JCHS: Remodeling, repair spending to see sizeable slowdown

Homeowners are likely to pull back on high-end projects with a focus placed on necessary replacements.
1/19/2023

Home improvement and remodeling spending will slow in 2023, according to the Joint Center for Housing Studies of Harvard University (JCHS).

The JCHS released its latest Leading Indicator of Remodeling Activity (LIRA) report this morning, which shows after several years of double-digit gains, expenditures for improvements and repairs to the owner-occupied housing stock are expected to grow only modestly this year.

The LIRA projects a steep deceleration in annual gains of home renovation and maintenance spending from 16.3% at the close of 2022 to just 2.6% by year-end 2023.

“Slowdowns in existing home sales, house price appreciation, and mortgage refinancing activity coupled with growing concerns for a broader economic recession will cool home remodeling activity this year,” said Carlos Martín, project director of the Remodeling Futures Program at the Center. “Homeowners are likely to pull back on high-end discretionary projects and instead focus their spending on necessary replacements and smaller projects in the immediate future.” 

Abbe Will, associate project director for the remodeling futures program, said the massive pandemic-induced changes in housing and lifestyle decisions fueled remodeling and repair spending in 2020 and 2021. 

LIRA Jan 2023
The JCHS reports the actual market size for home improvement and repair spending has grown significantly.
LIRA Jan 2023
The JCHS reports the actual market size for home improvement and repair spending has grown significantly.
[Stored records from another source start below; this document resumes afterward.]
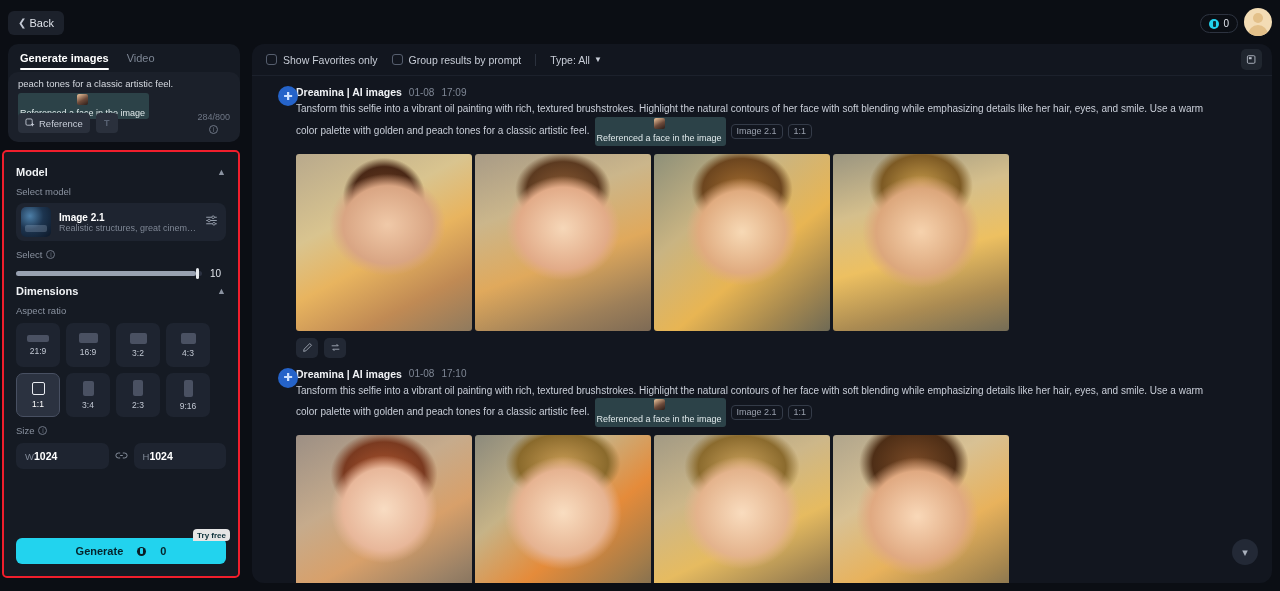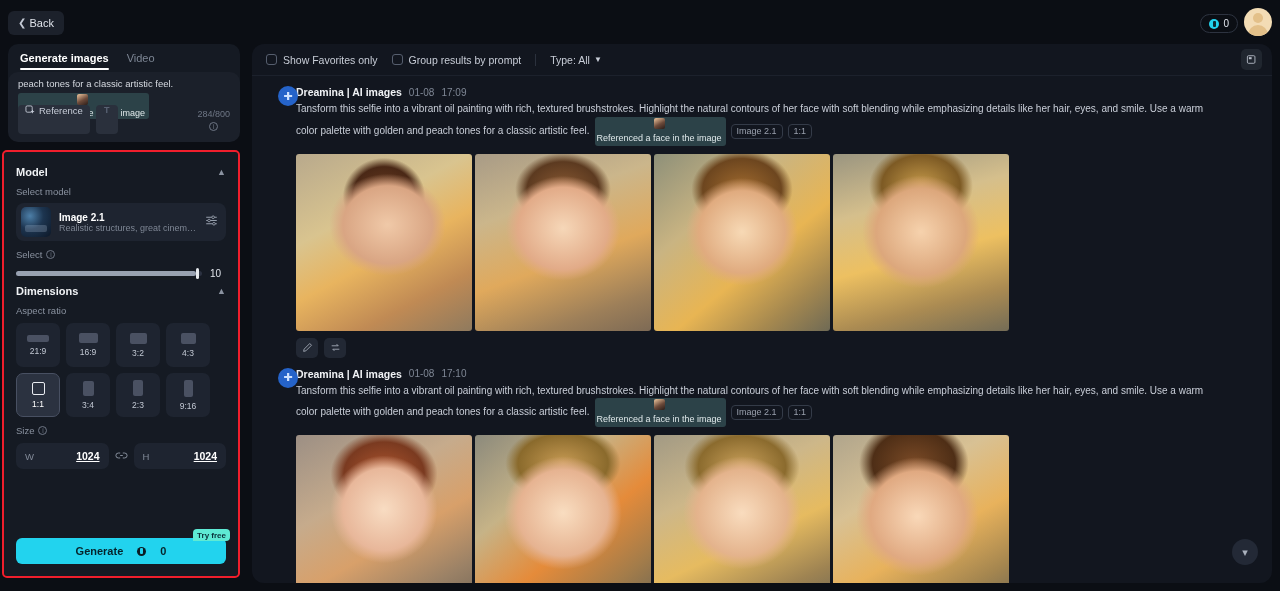"Reference" .pill { align-items: flex-start -> center; height: 29px -> 20px }
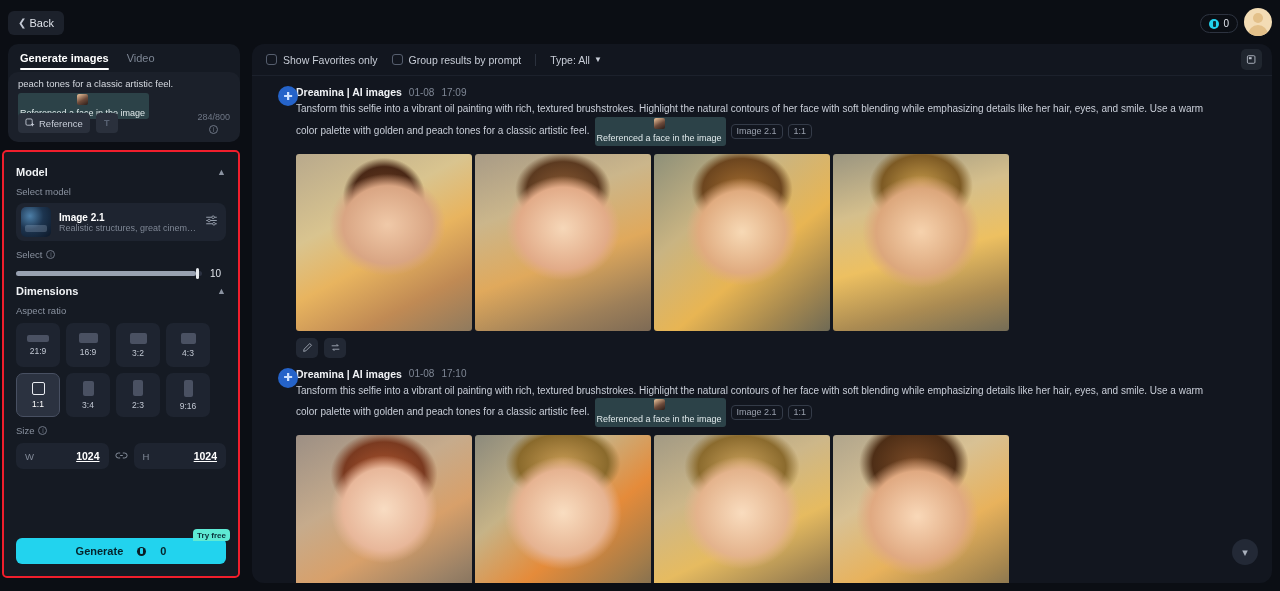"1024" .size-v { text-align: right -> left; text-decoration: underline -> none }
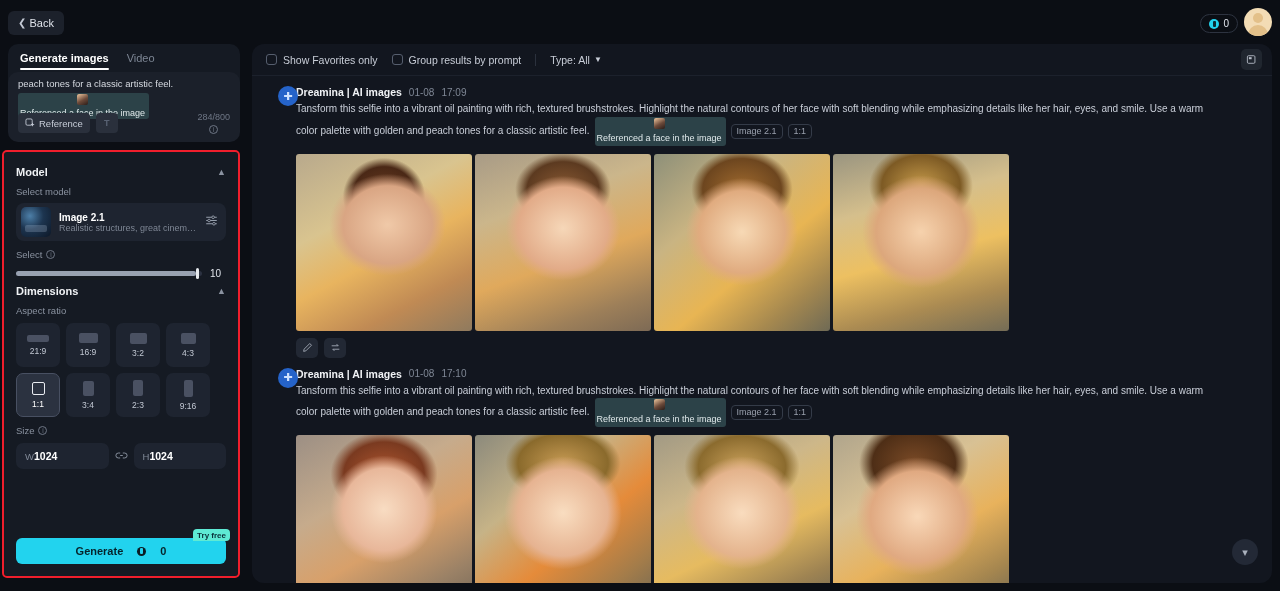"Try free" .try-free { background: #5eead4 -> #e5e5e5 }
During that span, spending increased by 23.8% compared to a prior estimate of 12.5%.

“While the pace of expenditures is expected to slow substantially this year, we’ve raised our projection for the remodeling market size in 2023 by about $45 billion, or 10.2% to $485 billion," Will said.

Previously, the LIRA projected a homeowner improvement and repair market size of $429 billion in 2022 with spending growing to $440 billion in 2023. Now with the replacement of AHS-based benchmark data for previously modeled estimates, the LIRA model indicates remodeling activity reached $472 billion in 2022 and projects spending will reach $485 billion this year. 

Will said the implication of significantly stronger growth in actual remodeling and repair spending from 2019 to 2021 is an expansion in market size estimates for 2022 of 10.2%  or $43.8 billion, and a similar expansion in market size projections for 2023 of 10.2% or $44.9 billion.